Data for this task START

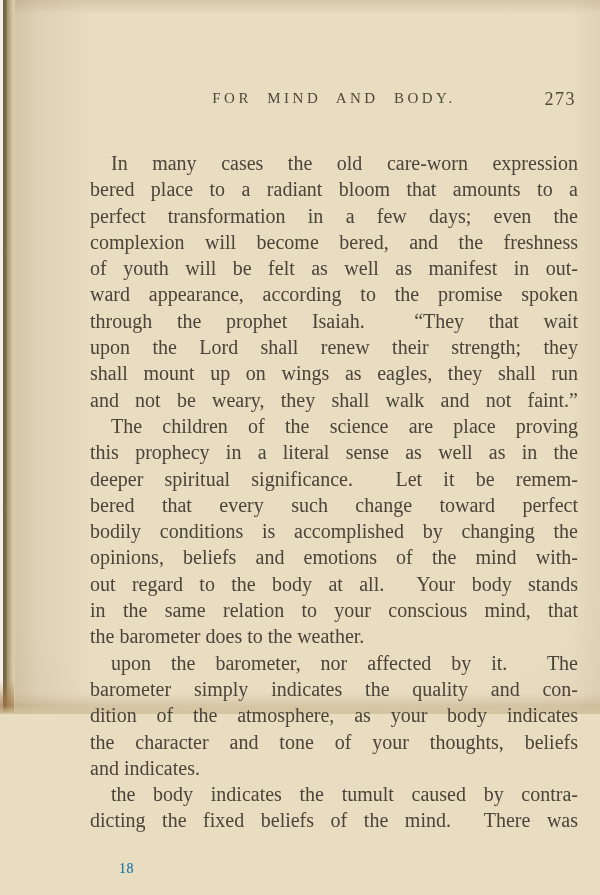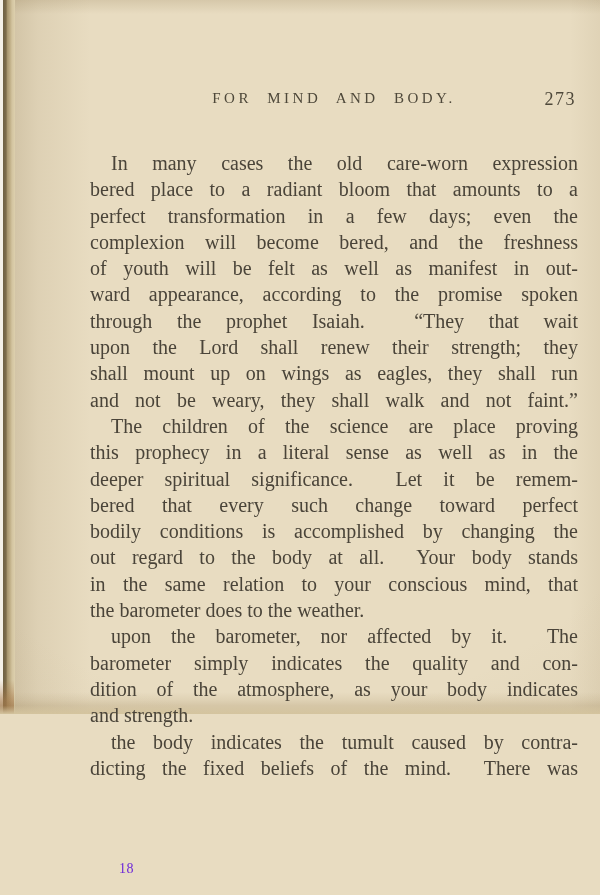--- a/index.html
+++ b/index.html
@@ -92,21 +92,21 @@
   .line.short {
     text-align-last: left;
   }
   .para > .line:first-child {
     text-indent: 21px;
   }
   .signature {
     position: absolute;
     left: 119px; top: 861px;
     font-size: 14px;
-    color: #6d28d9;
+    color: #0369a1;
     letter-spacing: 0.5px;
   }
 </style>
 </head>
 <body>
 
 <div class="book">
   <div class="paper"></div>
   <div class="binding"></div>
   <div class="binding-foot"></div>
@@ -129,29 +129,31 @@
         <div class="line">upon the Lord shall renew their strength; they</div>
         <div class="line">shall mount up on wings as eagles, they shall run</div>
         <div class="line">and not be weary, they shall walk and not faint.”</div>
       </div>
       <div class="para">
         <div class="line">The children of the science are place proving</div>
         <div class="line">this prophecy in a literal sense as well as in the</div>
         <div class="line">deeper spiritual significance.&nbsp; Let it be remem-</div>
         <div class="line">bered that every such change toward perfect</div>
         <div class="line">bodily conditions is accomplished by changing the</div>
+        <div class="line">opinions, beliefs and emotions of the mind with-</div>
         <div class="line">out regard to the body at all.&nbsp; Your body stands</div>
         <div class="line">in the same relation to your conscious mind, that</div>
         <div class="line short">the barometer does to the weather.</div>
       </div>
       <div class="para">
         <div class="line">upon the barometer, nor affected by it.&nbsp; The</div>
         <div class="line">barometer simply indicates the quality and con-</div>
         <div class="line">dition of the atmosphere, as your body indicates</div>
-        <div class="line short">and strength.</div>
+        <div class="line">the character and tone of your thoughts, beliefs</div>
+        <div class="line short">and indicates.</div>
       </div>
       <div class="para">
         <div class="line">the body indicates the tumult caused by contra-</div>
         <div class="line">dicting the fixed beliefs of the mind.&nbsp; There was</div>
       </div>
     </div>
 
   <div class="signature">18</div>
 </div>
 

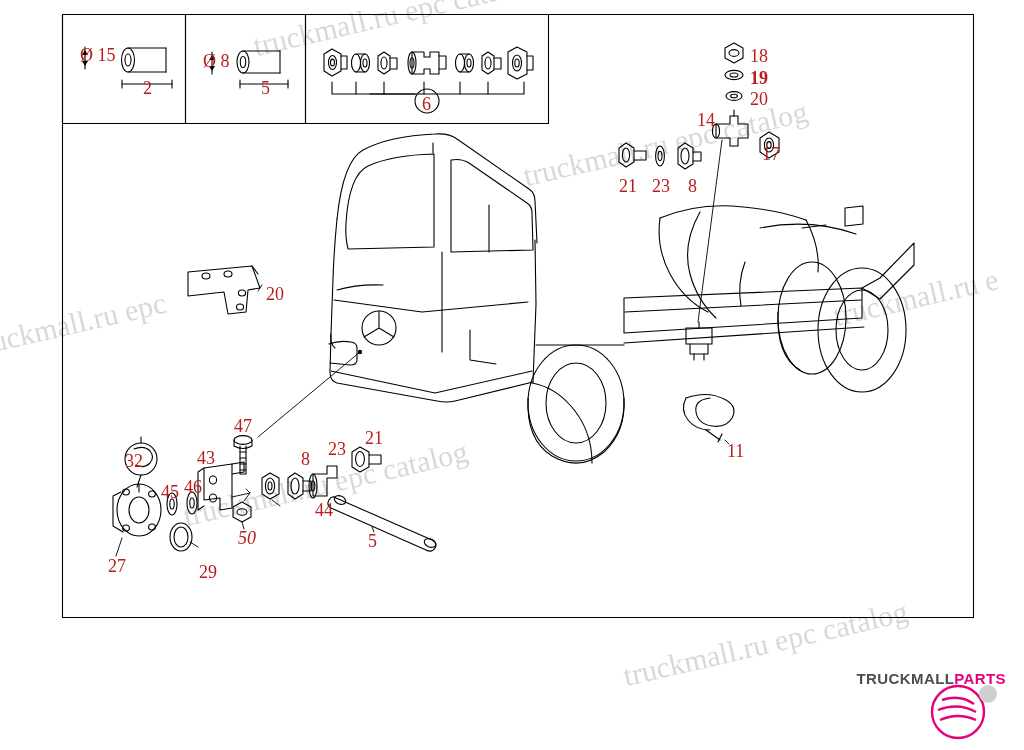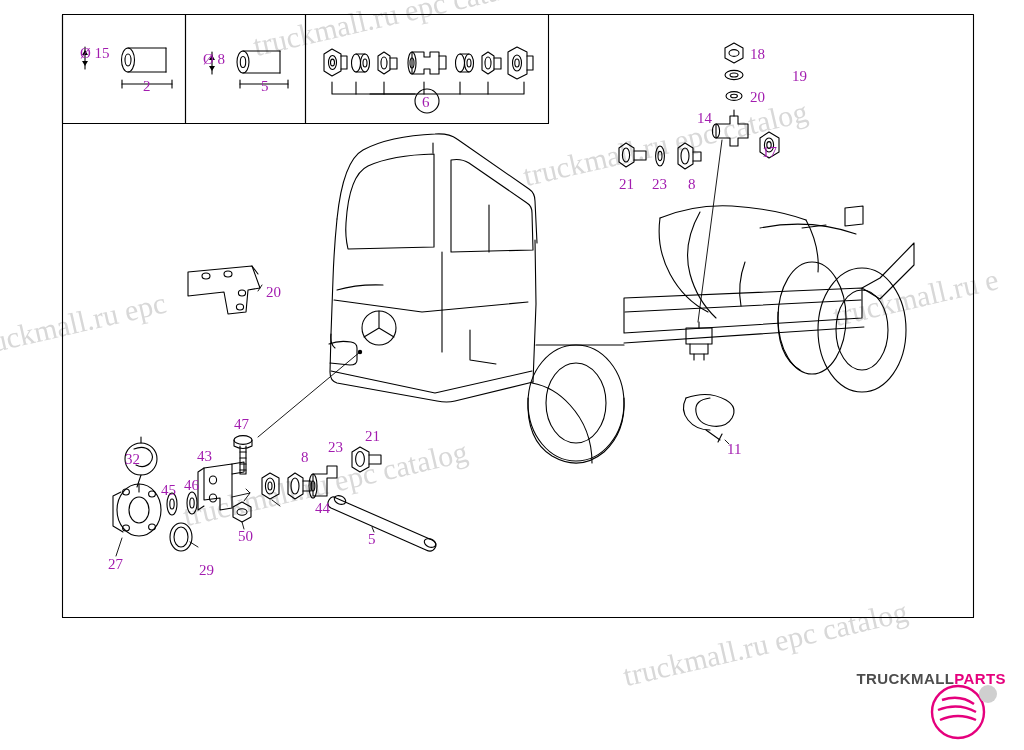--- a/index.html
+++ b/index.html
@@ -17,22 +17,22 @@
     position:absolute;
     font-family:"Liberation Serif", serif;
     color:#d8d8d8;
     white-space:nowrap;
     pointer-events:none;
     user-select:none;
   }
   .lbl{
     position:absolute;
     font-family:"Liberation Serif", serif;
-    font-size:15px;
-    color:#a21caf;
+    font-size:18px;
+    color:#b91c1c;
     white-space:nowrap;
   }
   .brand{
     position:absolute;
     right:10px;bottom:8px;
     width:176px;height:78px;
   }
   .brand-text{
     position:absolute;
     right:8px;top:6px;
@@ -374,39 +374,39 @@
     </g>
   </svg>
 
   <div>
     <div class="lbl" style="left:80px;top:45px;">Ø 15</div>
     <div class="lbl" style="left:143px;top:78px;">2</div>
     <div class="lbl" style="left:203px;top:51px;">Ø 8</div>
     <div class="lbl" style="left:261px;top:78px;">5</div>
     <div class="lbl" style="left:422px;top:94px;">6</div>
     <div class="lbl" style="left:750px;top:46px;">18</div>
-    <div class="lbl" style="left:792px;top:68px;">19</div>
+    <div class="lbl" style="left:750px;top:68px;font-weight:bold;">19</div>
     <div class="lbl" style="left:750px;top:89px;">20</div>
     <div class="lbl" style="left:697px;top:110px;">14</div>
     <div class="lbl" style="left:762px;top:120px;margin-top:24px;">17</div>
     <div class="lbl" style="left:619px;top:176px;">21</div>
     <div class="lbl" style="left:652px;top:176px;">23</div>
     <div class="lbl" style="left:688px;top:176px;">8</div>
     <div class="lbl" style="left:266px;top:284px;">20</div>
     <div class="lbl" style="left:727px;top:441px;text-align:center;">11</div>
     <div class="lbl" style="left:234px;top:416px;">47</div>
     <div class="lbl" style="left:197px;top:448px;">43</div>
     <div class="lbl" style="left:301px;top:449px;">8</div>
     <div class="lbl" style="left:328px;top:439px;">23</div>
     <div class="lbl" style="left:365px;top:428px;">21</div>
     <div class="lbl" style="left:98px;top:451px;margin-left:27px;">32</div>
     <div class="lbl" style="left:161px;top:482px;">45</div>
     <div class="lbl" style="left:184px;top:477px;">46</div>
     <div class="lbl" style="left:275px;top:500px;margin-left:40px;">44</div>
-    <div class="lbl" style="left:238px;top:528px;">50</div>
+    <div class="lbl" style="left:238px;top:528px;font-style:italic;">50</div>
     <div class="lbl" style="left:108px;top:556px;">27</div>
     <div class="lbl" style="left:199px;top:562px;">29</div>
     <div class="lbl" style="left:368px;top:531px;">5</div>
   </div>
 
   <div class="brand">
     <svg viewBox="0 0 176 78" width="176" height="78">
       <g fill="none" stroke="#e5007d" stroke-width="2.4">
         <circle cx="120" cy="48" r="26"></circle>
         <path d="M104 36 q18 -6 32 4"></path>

Data for this task END
Data for this task START

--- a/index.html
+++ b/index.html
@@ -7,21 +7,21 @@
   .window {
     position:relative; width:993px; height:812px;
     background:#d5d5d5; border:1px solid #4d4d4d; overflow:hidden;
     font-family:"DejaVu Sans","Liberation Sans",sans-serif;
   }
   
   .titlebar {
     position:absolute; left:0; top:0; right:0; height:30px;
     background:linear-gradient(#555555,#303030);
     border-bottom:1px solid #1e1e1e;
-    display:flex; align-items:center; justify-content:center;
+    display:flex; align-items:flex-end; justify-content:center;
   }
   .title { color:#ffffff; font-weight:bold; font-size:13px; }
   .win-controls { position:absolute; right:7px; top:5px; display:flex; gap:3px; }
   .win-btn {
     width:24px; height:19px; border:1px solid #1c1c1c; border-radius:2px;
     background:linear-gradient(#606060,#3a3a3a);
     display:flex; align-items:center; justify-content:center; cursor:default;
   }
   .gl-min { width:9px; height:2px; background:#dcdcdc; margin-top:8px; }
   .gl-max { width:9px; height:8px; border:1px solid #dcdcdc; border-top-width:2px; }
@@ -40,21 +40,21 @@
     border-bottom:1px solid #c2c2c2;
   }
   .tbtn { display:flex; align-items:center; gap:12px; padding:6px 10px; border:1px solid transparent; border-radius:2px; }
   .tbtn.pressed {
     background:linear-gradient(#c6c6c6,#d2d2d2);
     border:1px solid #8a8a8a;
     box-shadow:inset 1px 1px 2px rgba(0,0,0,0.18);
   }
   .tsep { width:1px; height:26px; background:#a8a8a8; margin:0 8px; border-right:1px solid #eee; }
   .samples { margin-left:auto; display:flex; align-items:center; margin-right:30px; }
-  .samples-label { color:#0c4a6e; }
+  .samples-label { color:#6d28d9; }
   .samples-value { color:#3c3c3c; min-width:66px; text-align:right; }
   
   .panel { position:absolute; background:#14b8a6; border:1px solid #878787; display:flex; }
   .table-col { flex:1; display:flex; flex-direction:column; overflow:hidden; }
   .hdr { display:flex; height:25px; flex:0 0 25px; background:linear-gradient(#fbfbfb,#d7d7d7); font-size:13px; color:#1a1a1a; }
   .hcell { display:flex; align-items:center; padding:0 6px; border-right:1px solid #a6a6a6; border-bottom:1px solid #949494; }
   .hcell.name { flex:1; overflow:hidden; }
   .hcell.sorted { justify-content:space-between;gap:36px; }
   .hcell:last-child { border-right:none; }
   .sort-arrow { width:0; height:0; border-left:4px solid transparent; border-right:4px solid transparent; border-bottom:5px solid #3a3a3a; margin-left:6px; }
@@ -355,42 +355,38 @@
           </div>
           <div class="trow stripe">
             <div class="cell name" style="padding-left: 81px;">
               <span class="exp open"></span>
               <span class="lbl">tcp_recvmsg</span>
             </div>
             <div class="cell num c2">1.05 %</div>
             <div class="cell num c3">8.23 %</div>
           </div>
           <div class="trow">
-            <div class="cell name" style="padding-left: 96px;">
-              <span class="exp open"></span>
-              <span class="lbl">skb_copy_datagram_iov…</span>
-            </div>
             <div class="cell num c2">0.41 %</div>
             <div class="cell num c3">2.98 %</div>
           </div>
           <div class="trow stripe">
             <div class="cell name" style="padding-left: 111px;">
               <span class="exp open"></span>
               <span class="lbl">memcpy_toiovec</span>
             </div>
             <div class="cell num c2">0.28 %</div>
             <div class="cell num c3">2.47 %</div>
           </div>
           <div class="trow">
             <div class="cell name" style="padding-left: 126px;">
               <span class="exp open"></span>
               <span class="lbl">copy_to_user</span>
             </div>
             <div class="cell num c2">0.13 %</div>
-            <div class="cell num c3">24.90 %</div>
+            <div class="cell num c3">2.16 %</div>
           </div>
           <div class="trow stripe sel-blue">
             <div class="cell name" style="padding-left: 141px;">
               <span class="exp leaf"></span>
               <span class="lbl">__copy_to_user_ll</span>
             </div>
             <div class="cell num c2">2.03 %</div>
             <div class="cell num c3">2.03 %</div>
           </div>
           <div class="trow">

Data for this task END

### Exercise aim
Each line of the material above that includes the word "beliefs" counts once; give the total number alone.

### Solution below
3